A Better Fiduciary Process
If a client has a portfolio goal that they would like to achieve, e.g. spending $40k annually in retirement, it seems reasonable that a fiduciary should assume that the client’s goal is 1. Inflexible and 2. shouldn’t conflict with the client’s risk preferences (i.e. make them take on more risk than they are comfortable with). These two points have two major implications for how goals should be incorporated into the asset allocation process laid out in our 3D expected utility approach (hyperlink).
The first point on inflexibility forces advisors to contemplate first and foremost how to guarantee achieving the goal. To do this, the process should begin by ensuring that a risk-free portfolio could achieve the goal, and then only introduce risk into the portfolio while preserving significant padding to any end-of-period volatility that the risky allocation introduces. To this end we will introduce Asset-Liability Matching (ALM), which conveys how much padding a client has in achieving their goals. This step will inevitably force many more serious conversations about the goals between client and advisor, since if the goal cannot be met with a risk-free portfolio, the goal indeed has to be updated!
The second major implication is that the process we lay out when modifying utility-based portfolios based on these goals will only tilt portfolios to less risk, never more. Hence the client will not be able to rely on strong capital markets to get them to their inflexible retirement goals (which are obviously very different than goals which are not inflexible such as becoming a billionaire by playing lotto, where taking on risk is indeed your best friend).
Guaranteeing Goals
To assess how well-funded a goal is, we can deploy a concept known as Asset-Liability Matching. The key to understanding ALM is discretionary wealth, as defined in Equation 1. Discretionary wealth tells you how much money you have left over after all your current and future obligations are met by only investing at the risk-free rate.
Equation 1 Discretionary Wealth
Discretionary Wealth = Present Value of Assets – Present Value of Liabilities
If PV (“present value”) of assets is greater than PV of liabilities, we have wealth beyond which is needed to fund liabilities via a risk-free investment portfolio, and hence we have “discretionary wealth” with which we can deploy in a risky manner. When discretionary wealth is positive, we can measure the degree of freedom to take risk via the Asset-Liability Risk:
Equation 2 Asset-Liability Risk

Lower ALM Risk means you have plenty of discretionary wealth, i.e. a riskless portfolio easily meets your goals with certainty, and you hence have more room to express risky preferences in portfolios while still meeting your goals with certainty. Higher ALM Risk means you are just barely going to meet your goals with a low-risk portfolio, and to ensure meeting those goals, one shouldn’t be afforded the luxury of expressing their risk preferences.
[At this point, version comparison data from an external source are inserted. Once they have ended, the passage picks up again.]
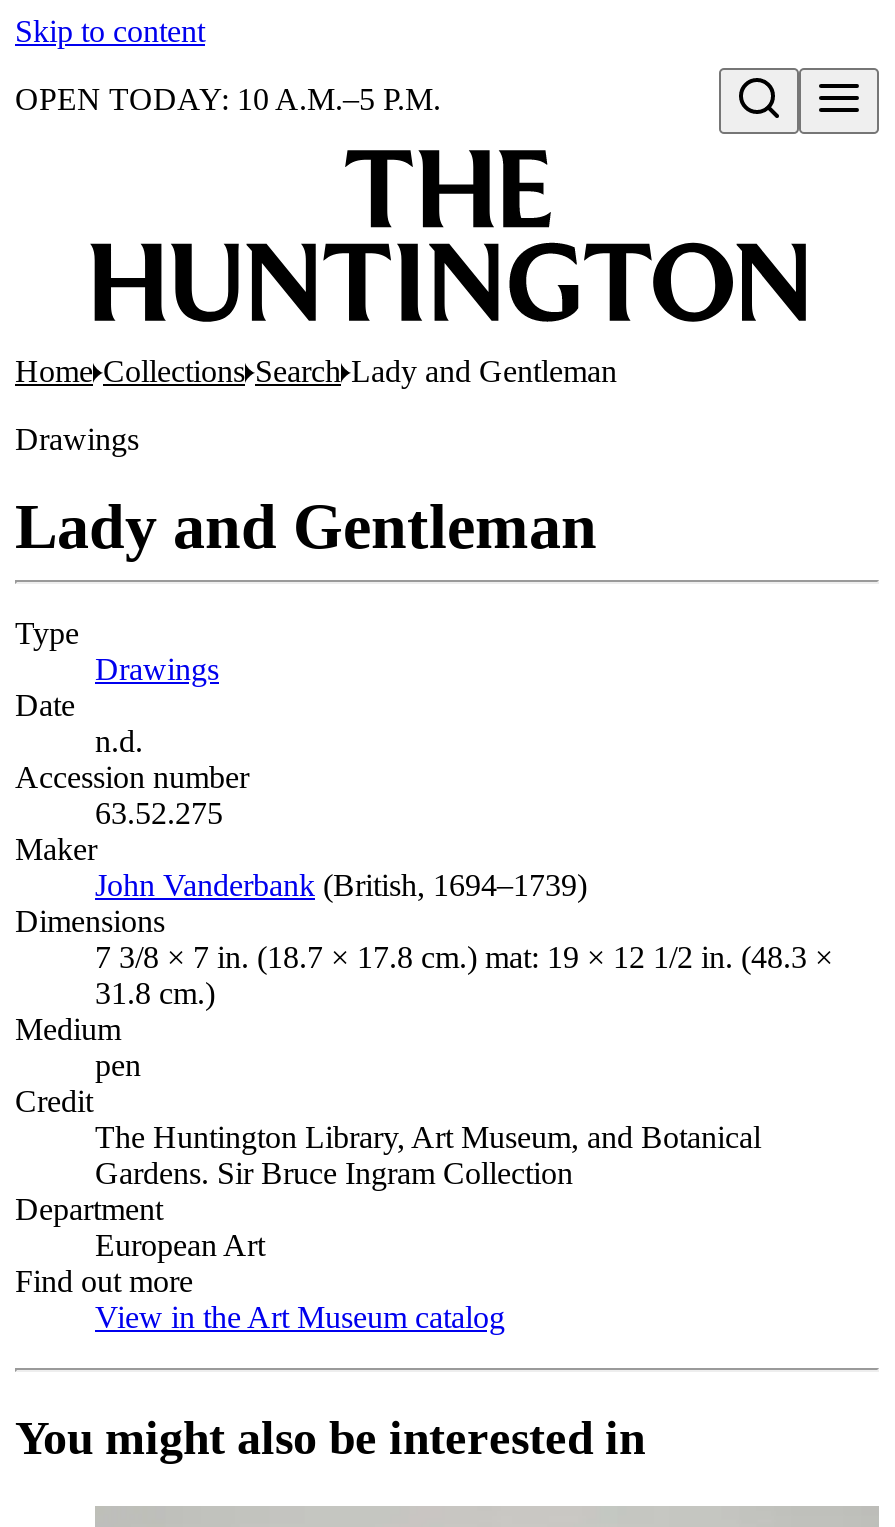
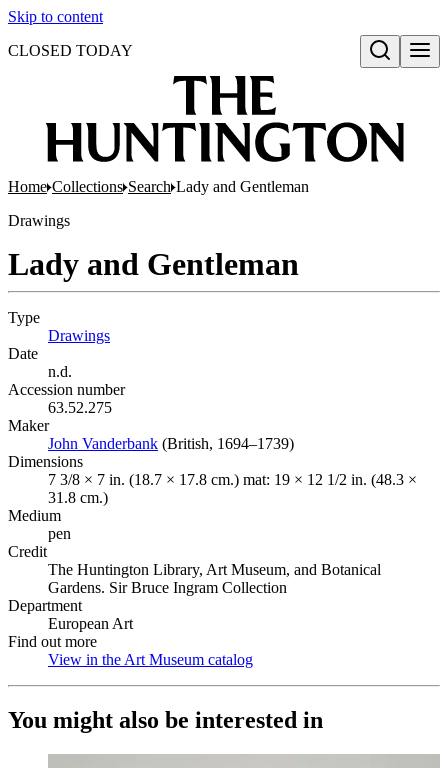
- OPEN TODAY: 10 A.M.–5 P.M.
+ CLOSED TODAY
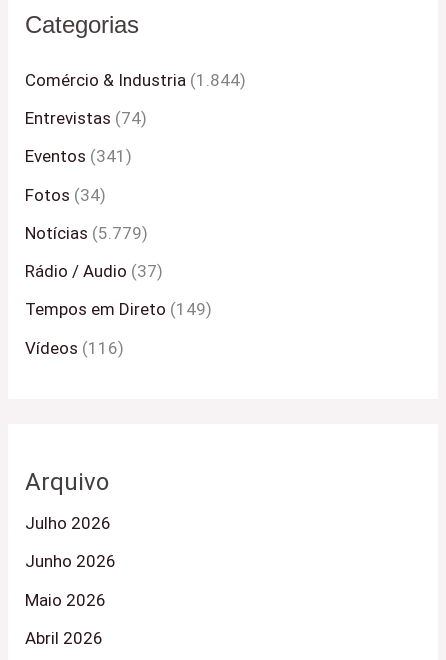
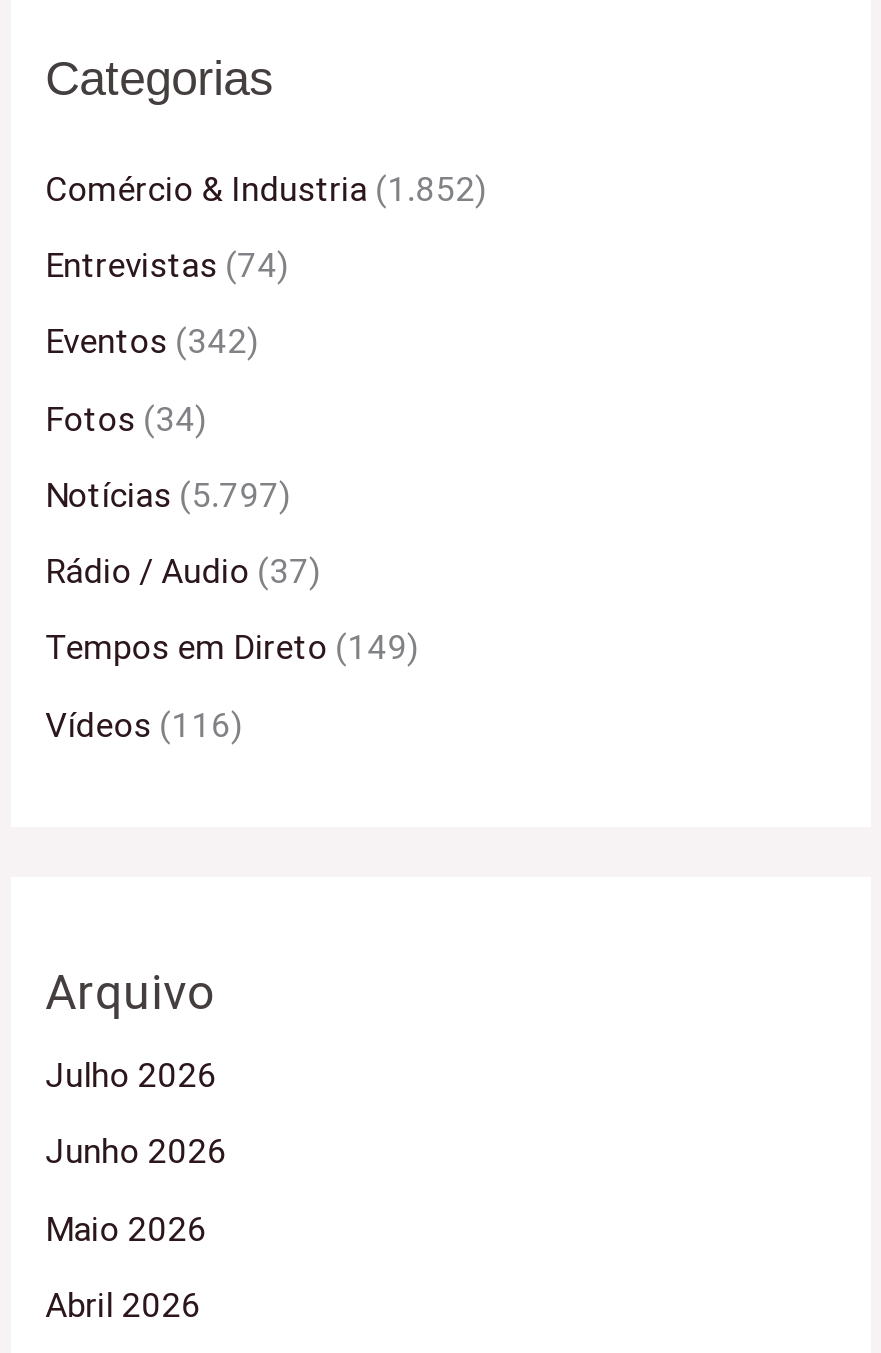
- Comércio & Industria (1.844)
+ Comércio & Industria (1.852)

- Eventos (341)
+ Eventos (342)

- Notícias (5.779)
+ Notícias (5.797)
And it’s critical to note that ALM above 100% means a risk-free portfolio cannot achieve the specified goals, and the goals need to be modified to the point that ALM gets down to 100% or lower, via tough conversations like saving more, working longer, lowering spending in retirement, etc.
Incorporating ALM into Asset Allocation
To account for the goals defined by the assets and liabilities within the ALM Risk calculation when building client portfolios, we will now moderate the client’s risk preferences toward less risky portfolios as ALM Risk goes up, bringing clients to a risk-free portfolio as ALM Risk nears 100%, and moderating portfolio risk preferences less and less as ALM Risk goes down, until we don’t moderate at all when ALM Risk is 0. This process is outlined in Table 1.
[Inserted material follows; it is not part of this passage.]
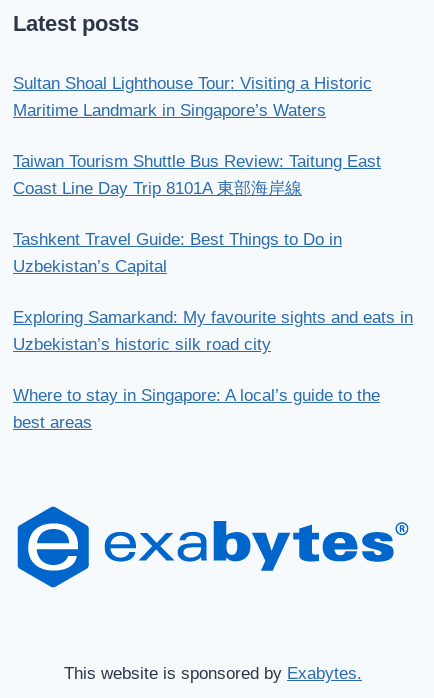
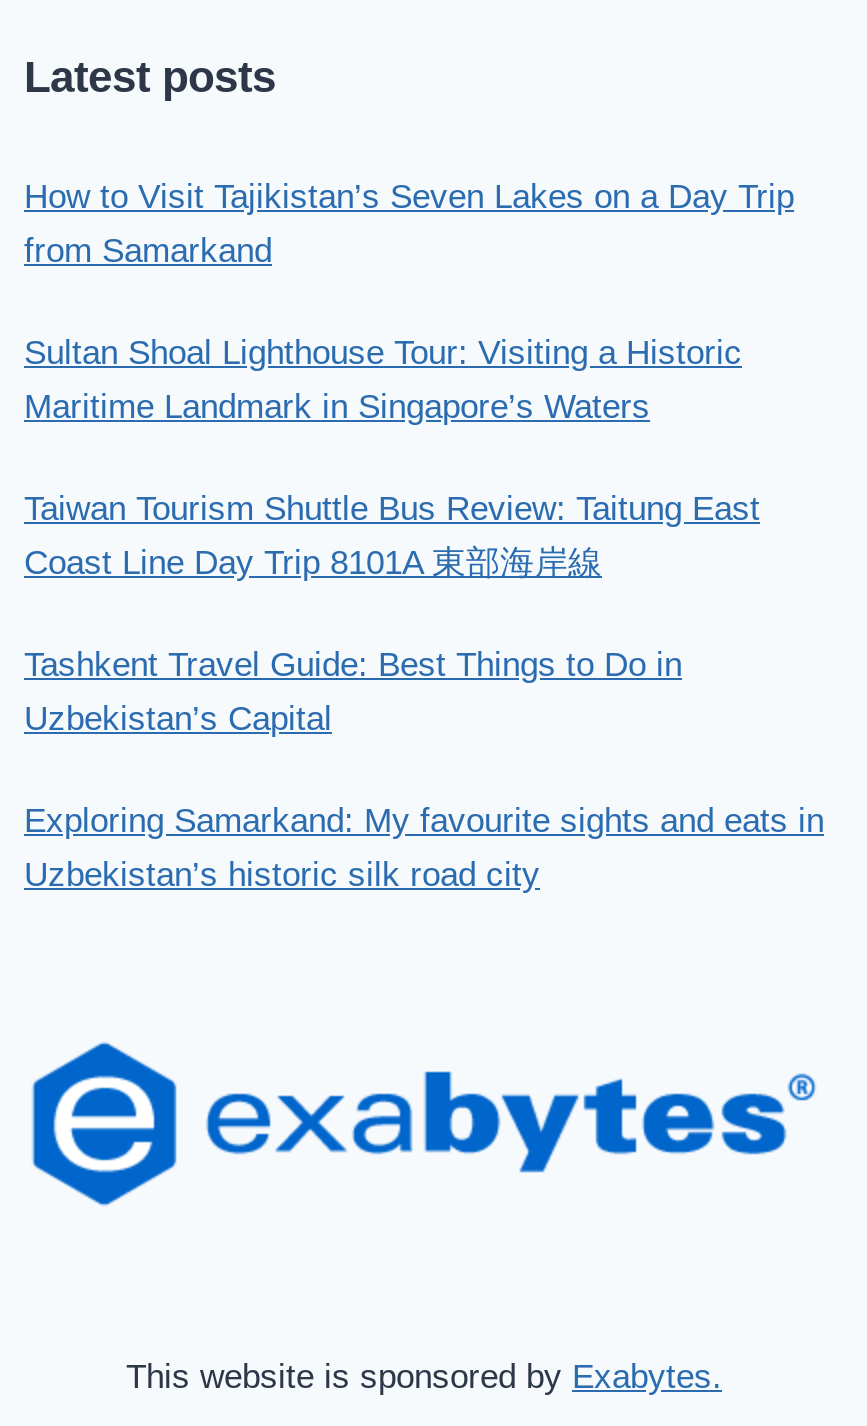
+ How to Visit Tajikistan’s Seven Lakes on a Day Trip
+ from Samarkand

moved down: Sultan Shoal Lighthouse Tour: Visiting a Historic | Maritime Landmark in Singapore’s Waters | Taiwan Tourism Shuttle Bus Review: Taitung East | Coast Line Day Trip 8101A 東部海岸線 | Tashkent Travel Guide: Best Things to Do in | Uzbekistan’s Capital | Exploring Samarkand: My favourite sights and eats in | Uzbekistan’s historic silk road city

- Where to stay in Singapore: A local’s guide to the
- best areas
Table 1 Moderating Risk Preferences to Achieve Goals
Measured | Moderated | |
Risk Aversion | ϒ | Max (ϒ, 1.5+10.5*SLR) |
Loss Aversion | λ | Min (λ, 3-2*SLR) |
Reflection | ϕ | Min (ϕ, 1.5+10.5*SLR) |
Again, this system rests on two strong premises: that financial goals that are inflexible should be treated with high probabilities of success and that portfolio risk levels should never be pushed past client preferences. Starting with a straight-line, deterministic Monte Carlo result, we can slowly open up our client portfolios to their desired risk levels as ALM Risk drops from 100%.
Parting Words
Accounting for portfolio goals should be a priority for fiduciaries, and we have argued that as long as you don’t push clients past their risk comfort levels, portfolio goals should be the first feature we account for, even more important than risk preferences. We have shown that if one systematically tilts client portfolios from full expression of risk preference to risk-free portfolios as goals become more and more lofty, we can build portfolios focused on goals while respecting client risk tolerances.